Dazu müssen wir ein wenig in die Mysterien der Quantenphysik eintauchen.
Ein Quantencomputer verarbeitet nicht wie ein heutiger Computer seriell eine Abfolge einzelner Zahlen (wie jede Art von Turing-Maschine), sondern arbeitet – wie gesagt – mit Quantenzuständen mikroskopisch kleiner Systeme. Wie du sicherlich noch aus dem Physikunterricht weißt, gibt es da solche Dinge wie die Heisenbergsche Unschärferelation, den Welle-Teilchen-Dualismus oder andere Schreckensbegriffe. Der Hintergrund davon ist: Solange ich ein Quantensystem nicht durch eine Messung nach seinem Zustand frage, kann es als Zustand eine beliebige Mischung aller möglichen Zustände annehmen. Mit dieser Mischung kann man dann „rechnen“, indem man physikalisch Einfluss nimmt, beispielsweise die für den Quantencomputer verwendeten Atome dreht (so ähnlich wie in einem Kernspintomographen).
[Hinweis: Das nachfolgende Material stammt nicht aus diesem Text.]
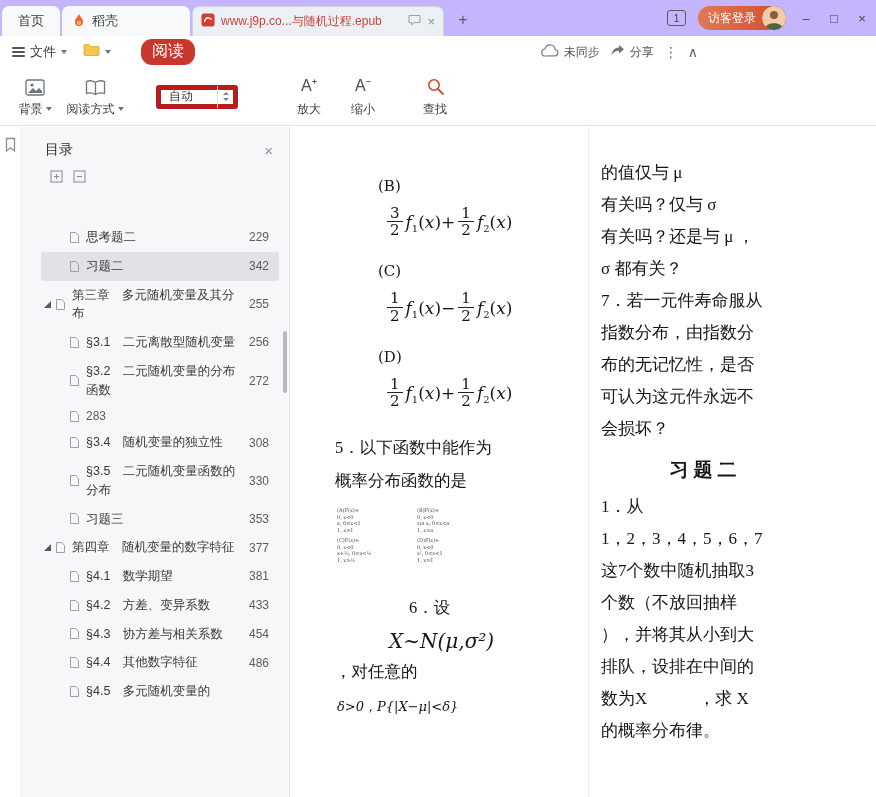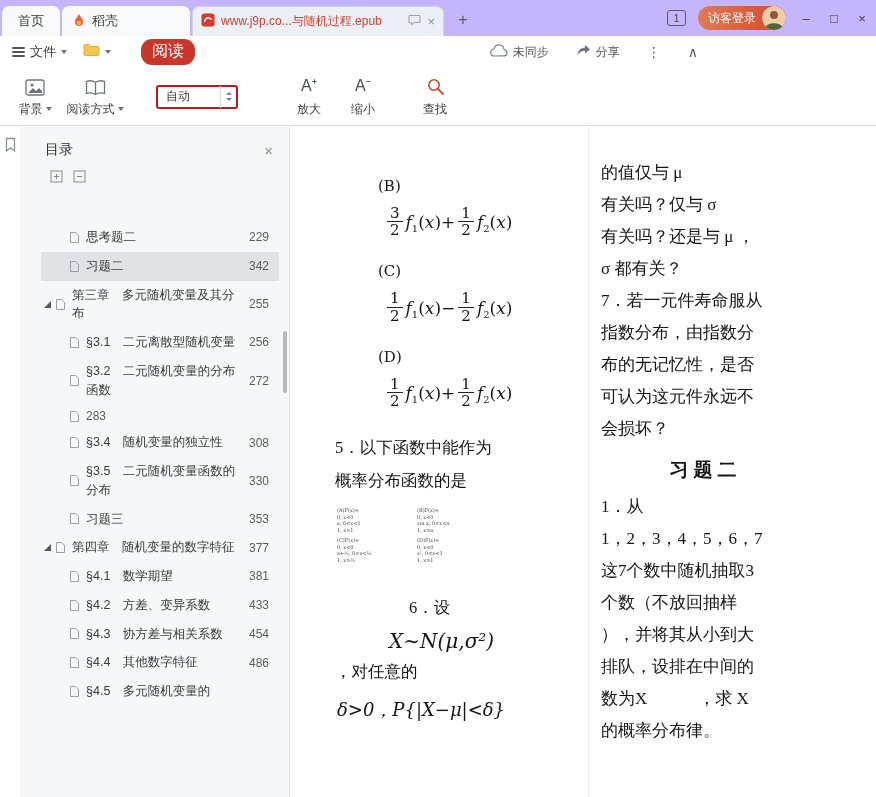--- a/index.html
+++ b/index.html
@@ -30,7 +30,7 @@
   .burger i{display:block;height:1.5px;background:#555;margin:2.4px 0;border-radius:1px}
   .caret{display:inline-block;width:0;height:0;border-left:3.5px solid transparent;border-right:3.5px solid transparent;border-top:4px solid #6e747b}
   .readbadge{background:#c9372c;color:#ffffff;font-size:16px;padding:2px 11px 3px;border-radius:11px;margin-left:14px}
-  .mright{margin-left:auto;display:flex;align-items:center;gap:27px;padding-right:6px}
+  .mright{margin-left:auto;display:flex;align-items:center;gap:10px;padding-right:6px}
   .mright .mitem{margin-right:0}
   .mglyph{font-size:14px;color:#5a6066}
 

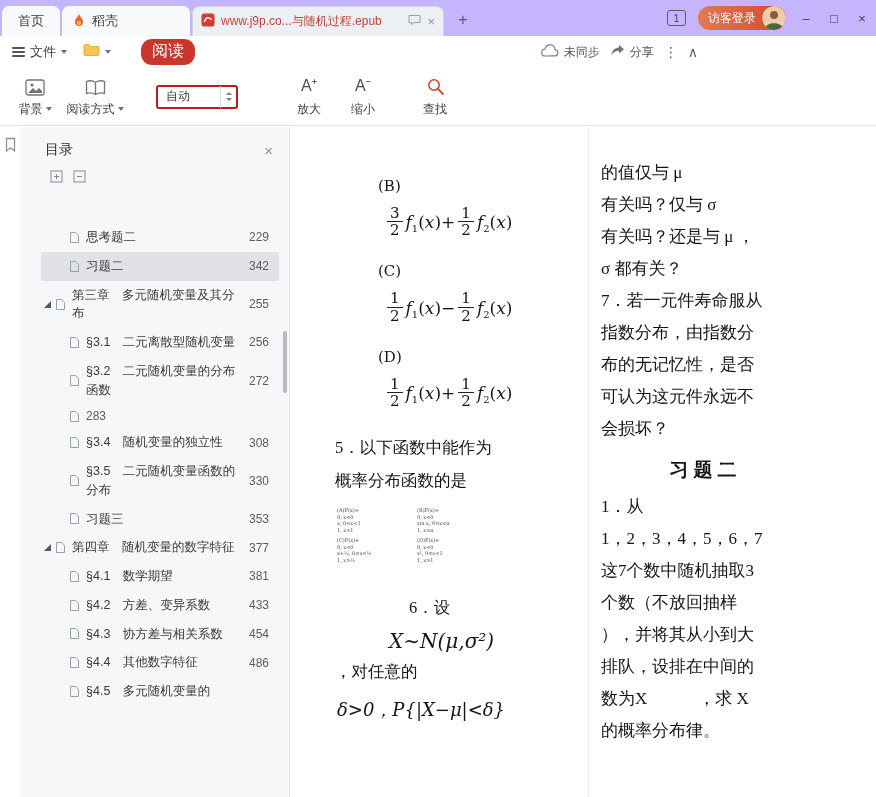--- a/index.html
+++ b/index.html
@@ -40,7 +40,7 @@
   .titem.wide{width:66px}
   .ticon{height:20px;display:flex;align-items:flex-end}
   .tlabelrow{display:flex;align-items:center;gap:3px;font-size:12px}
-  .zoombox{width:82px;height:24px;border:2px solid #b91c1c;border-radius:3px;background:#fff;display:flex;align-items:center;margin:0 44px 0 28px;font-size:12px;color:#3c3c3c}
+  .zoombox{width:82px;height:24px;border:5px solid #b91c1c;border-radius:3px;background:#fff;display:flex;align-items:center;margin:0 44px 0 28px;font-size:12px;color:#3c3c3c}
   .zval{flex:1;padding-left:8px}
   .spin{width:16px;height:22px;border-left:1px solid #dedede;display:flex;flex-direction:column;align-items:center;justify-content:center;gap:3px}
   .spin .up{width:0;height:0;border-left:3px solid transparent;border-right:3px solid transparent;border-bottom:3.5px solid #7c8187}

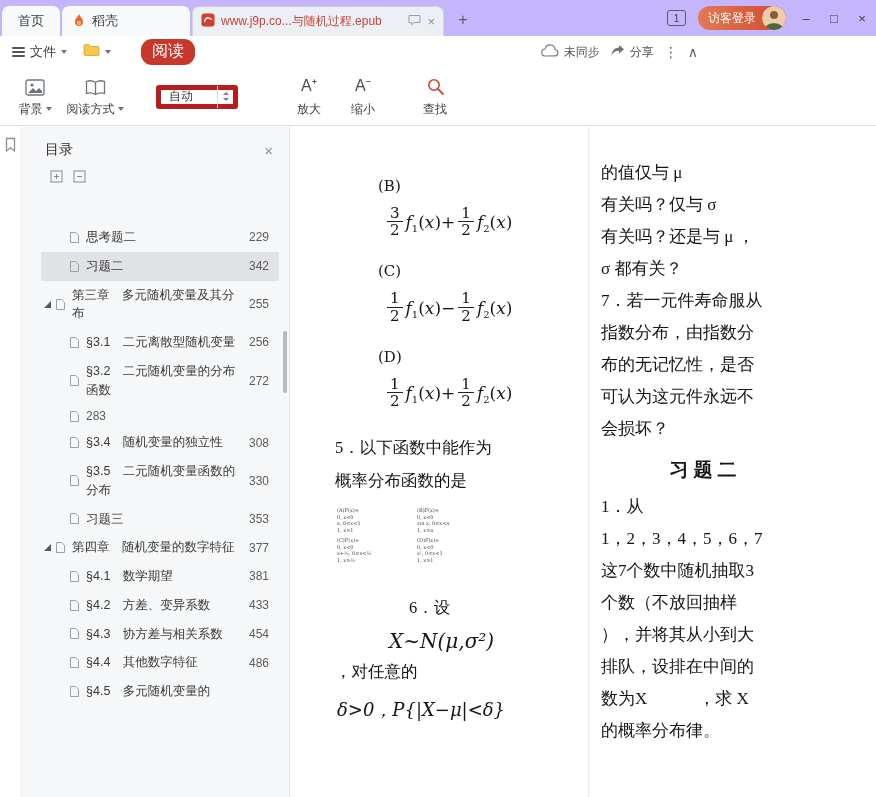--- a/index.html
+++ b/index.html
@@ -83,7 +83,7 @@
   .cn{font-size:16.5px;line-height:33px;margin-top:0}
   .pageL .cn.m5{margin-top:22px}
   .cn.q6{margin:26px 0 0 74px}
-  .mathline{font-family:"DejaVu Serif",serif;font-style:italic;font-size:18px;margin:10px 0 0 2px}
+  .mathline{font-family:"DejaVu Serif",serif;font-style:italic;font-size:13px;margin:10px 0 0 2px}
   .mathline.lg{font-size:20px;margin:4px 0 0 54px;line-height:27px}
   .fig{width:152px;height:58px;margin:10px 0 0 2px;display:grid;grid-template-columns:1fr 1fr;gap:2px 8px}
   .figcell{font-family:"DejaVu Serif",serif;font-size:5px;line-height:6.5px;color:#4a4a4a;white-space:pre-line;overflow:hidden}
Erst nachdem man solche Operationen durchgeführt hat, misst man und zwingt damit das System, einen bestimmten Zustand, ein Ergebnis, anzunehmen. Hört sich ziemlich schräg an, und als vor ziemlich genau 40 Jahren Richard Feynman – einer der großen Physiker des 20. Jahrhunderts – den entsprechenden Vorschlag für derartige, äußerst komplexe physikalische Experimente machte, konnte man davon nur träumen.